The tax deal also sets a dangerous precedent for the Swiss
banking industry, which has relied on its tradition of secrecy
and status as a safe haven for much of its success.

"The U.S. Internal Revenue Service will likely take the same
game plan that they followed with UBS and pursue it similarly
with other offshore financial institutions," said former U.S.
Justice Department prosecutor Michael Weinstein.

U.S. tax prosecutors are examining thousands of accounts
from foreign banks, including other Swiss banks, in data
obtained after the prosecution of UBS.

"The ramifications for Swiss banks depend on whether U.S.
authorities believe other banks marketed their services in a
similar way as UBS did," said Evan Stewart, a white-collar crime
expert at U.S. law firm Zuckerman Spaeder.

"It seems unlikely others sat back and just watched UBS do
it without being tempted to do it themselves."

SVP parliamentarian Hansruedi Wandfluh, who heads a
parliamentary economics committee, said there is wiggle room in
the agreement to negotiate further with the United States.

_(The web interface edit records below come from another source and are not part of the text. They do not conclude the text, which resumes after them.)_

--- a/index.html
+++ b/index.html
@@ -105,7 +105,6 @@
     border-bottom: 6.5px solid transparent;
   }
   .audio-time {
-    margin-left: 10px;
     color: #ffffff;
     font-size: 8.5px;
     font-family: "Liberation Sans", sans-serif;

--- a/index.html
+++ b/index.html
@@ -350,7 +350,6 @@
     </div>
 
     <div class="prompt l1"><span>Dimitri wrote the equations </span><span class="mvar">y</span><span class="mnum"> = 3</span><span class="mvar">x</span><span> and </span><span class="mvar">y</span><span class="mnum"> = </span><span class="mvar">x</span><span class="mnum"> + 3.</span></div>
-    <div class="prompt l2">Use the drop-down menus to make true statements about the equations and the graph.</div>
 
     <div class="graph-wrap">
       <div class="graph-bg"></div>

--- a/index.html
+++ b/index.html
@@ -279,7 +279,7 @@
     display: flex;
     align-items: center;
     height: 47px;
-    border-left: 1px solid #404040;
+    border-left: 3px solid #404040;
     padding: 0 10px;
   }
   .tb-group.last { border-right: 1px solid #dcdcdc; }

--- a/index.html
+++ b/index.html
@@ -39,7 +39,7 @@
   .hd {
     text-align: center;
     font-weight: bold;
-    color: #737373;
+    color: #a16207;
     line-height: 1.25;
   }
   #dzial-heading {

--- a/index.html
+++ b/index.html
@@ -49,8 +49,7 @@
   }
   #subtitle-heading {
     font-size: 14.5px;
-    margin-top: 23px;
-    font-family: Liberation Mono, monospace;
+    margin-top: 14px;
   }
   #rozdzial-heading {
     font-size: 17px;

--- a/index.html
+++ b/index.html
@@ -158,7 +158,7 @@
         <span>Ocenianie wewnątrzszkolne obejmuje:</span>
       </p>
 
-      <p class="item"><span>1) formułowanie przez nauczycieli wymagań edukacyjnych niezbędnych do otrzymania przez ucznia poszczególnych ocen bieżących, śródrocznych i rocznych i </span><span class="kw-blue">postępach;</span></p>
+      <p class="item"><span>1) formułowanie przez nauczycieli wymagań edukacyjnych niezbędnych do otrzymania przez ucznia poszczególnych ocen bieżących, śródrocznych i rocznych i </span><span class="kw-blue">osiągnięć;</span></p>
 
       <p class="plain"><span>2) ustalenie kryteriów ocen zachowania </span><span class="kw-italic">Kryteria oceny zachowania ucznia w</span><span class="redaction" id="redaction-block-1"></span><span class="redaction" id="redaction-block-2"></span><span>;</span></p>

"I am not of the opinion that the United States is
interested in an economic war. That cannot be in the interest of
either the USA or Switzerland," said Wandfluh.

Legal experts are less convinced.

"Would the U.S. government and the IRS be willing to
renegotiate the agreement? I think the likelihood is no," said
Weinstein, currently of New Jersey-based law firm Cole Schotz.

"The U.S. and the IRS would take the big stick out."